=== How to complete this task ===
Write the entries out exactly. Any images they hold stay out of the copy.

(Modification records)
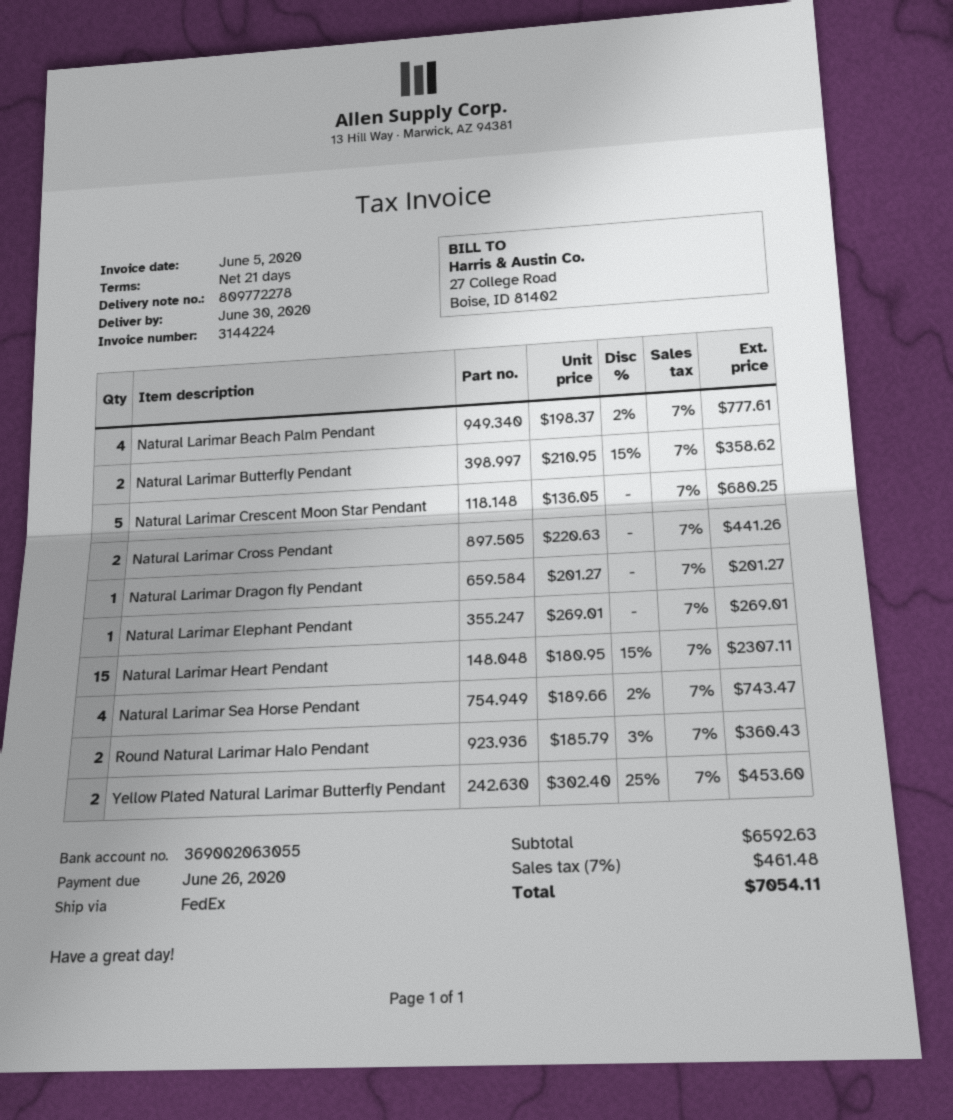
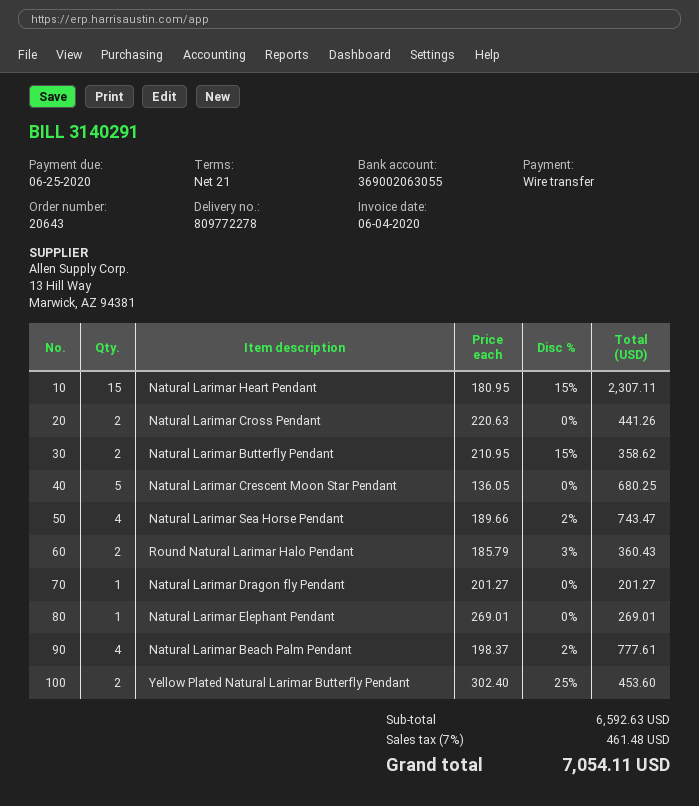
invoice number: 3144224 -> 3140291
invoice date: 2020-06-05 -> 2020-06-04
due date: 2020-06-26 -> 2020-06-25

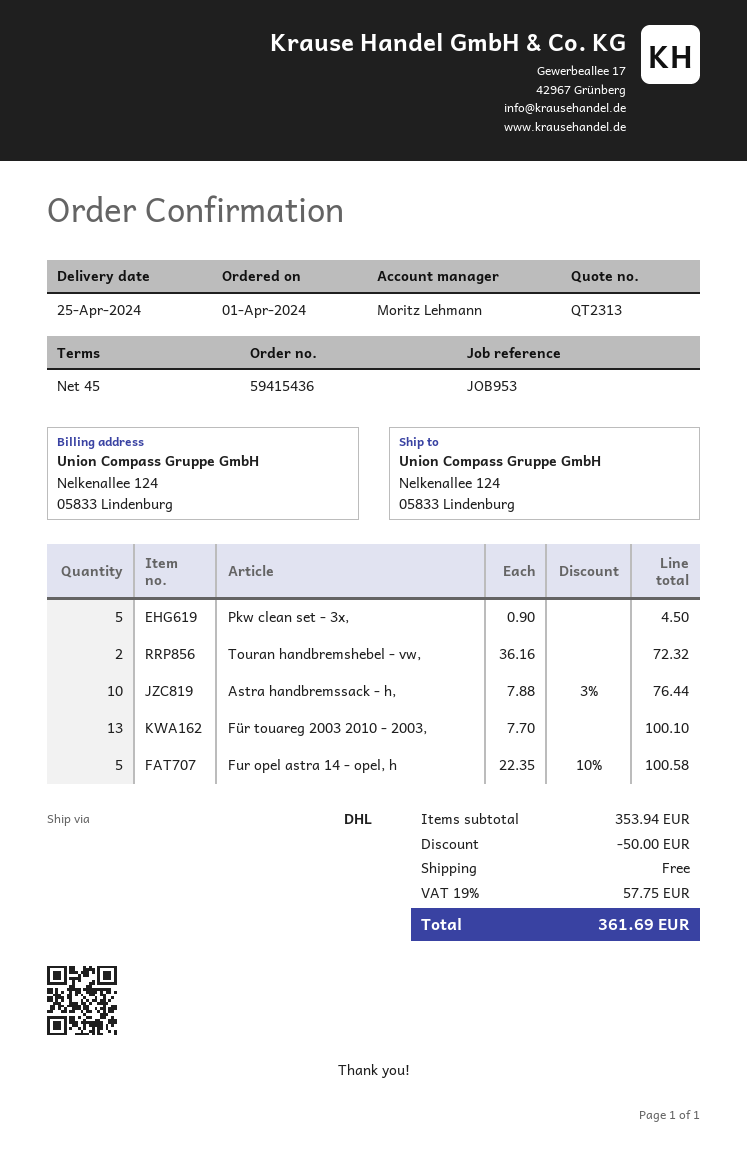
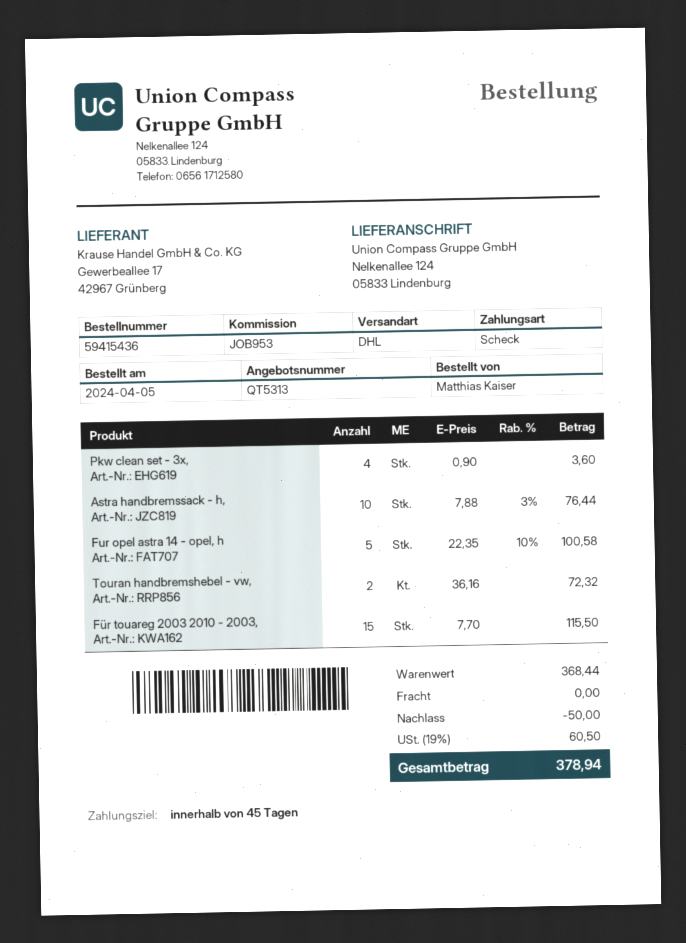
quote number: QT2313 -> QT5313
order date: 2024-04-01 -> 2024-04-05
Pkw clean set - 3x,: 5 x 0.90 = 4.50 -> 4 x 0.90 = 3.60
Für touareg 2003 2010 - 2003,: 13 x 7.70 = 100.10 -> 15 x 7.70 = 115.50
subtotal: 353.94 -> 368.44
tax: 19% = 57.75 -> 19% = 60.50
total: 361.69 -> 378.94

=== Response ===
invoice number: 3144224 -> 3140291
invoice date: 2020-06-05 -> 2020-06-04
due date: 2020-06-26 -> 2020-06-25

quote number: QT2313 -> QT5313
order date: 2024-04-01 -> 2024-04-05
Pkw clean set - 3x,: 5 x 0.90 = 4.50 -> 4 x 0.90 = 3.60
Für touareg 2003 2010 - 2003,: 13 x 7.70 = 100.10 -> 15 x 7.70 = 115.50
subtotal: 353.94 -> 368.44
tax: 19% = 57.75 -> 19% = 60.50
total: 361.69 -> 378.94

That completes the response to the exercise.